### Exercise directions
Nothing but the lines from the one containing "чем следовало бы." through the end of the data should be output, each reproduced exactly.

### Revision comparison data
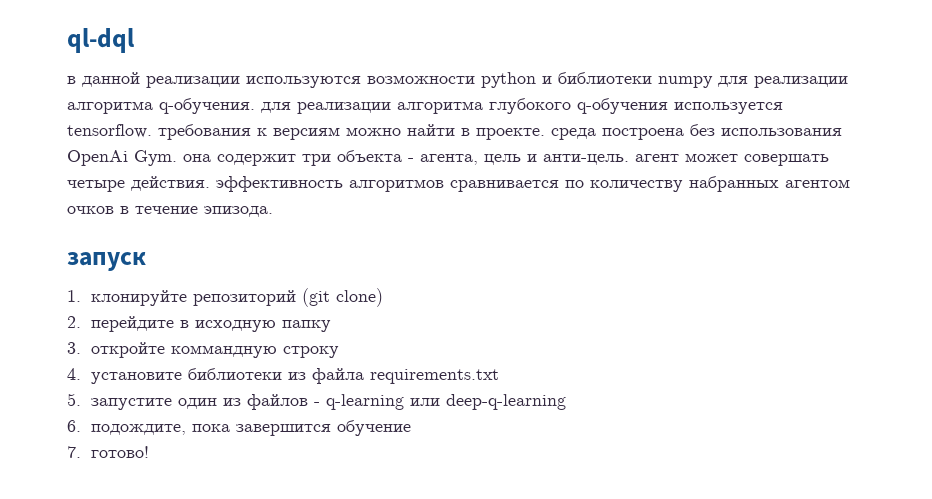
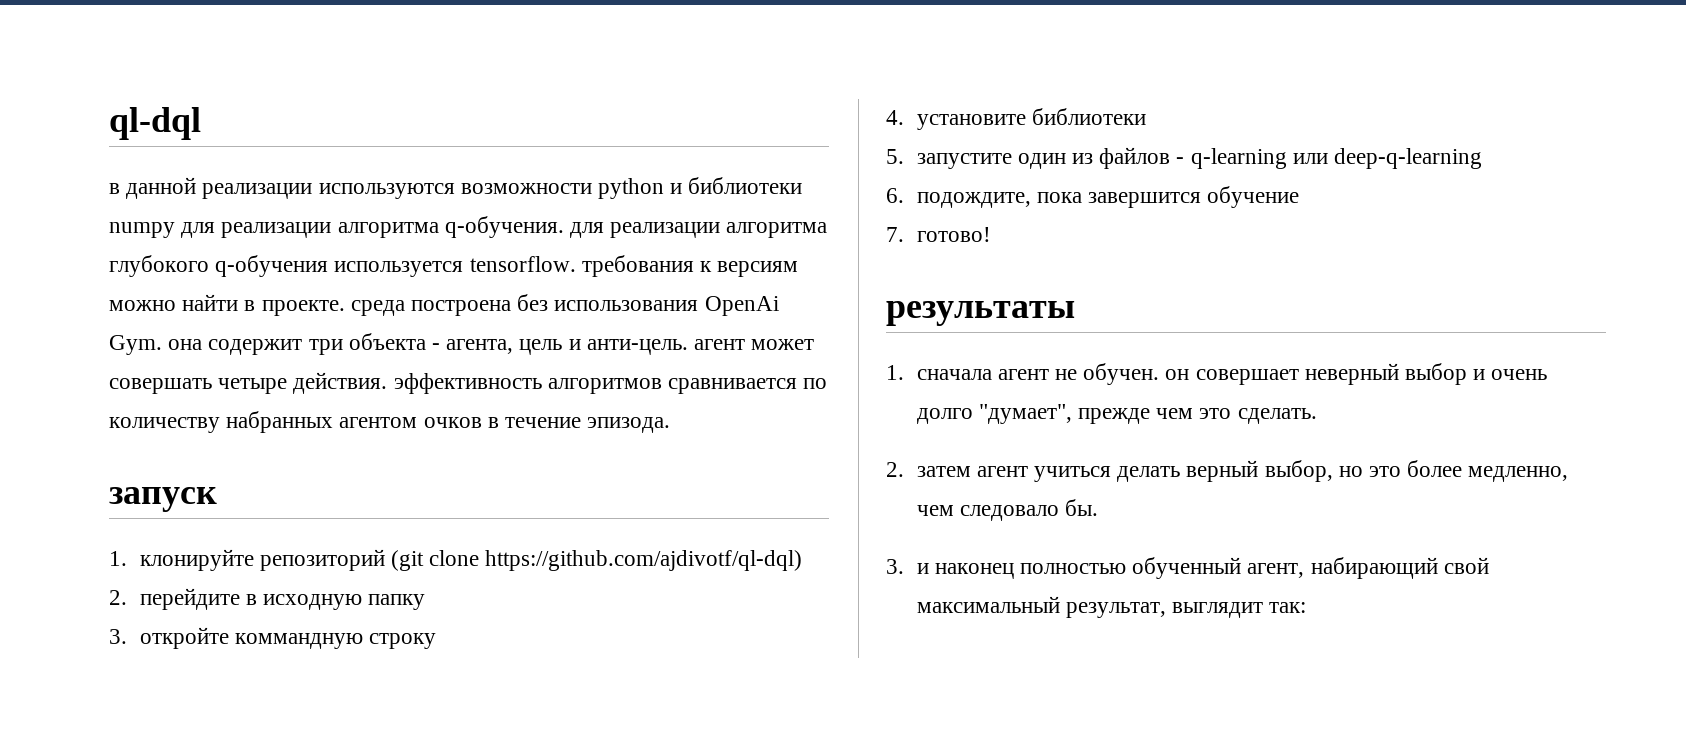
- 1. клонируйте репозиторий (git clone)
+ 1. клонируйте репозиторий (git clone https://github.com/ajdivotf/ql-dql)
- 4. установите библиотеки из файла requirements.txt
+ 4. установите библиотеки
+ результаты
+ 1. сначала агент не обучен. он совершает неверный выбор и очень долго "думает", прежде чем это сделать.
+ 2. затем агент учиться делать верный выбор, но это более медленно, чем следовало бы.
+ 3. и наконец полностью обученный агент, набирающий свой максимальный результат, выглядит так:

### Solution for this task
+ 2. затем агент учиться делать верный выбор, но это более медленно, чем следовало бы.
+ 3. и наконец полностью обученный агент, набирающий свой максимальный результат, выглядит так:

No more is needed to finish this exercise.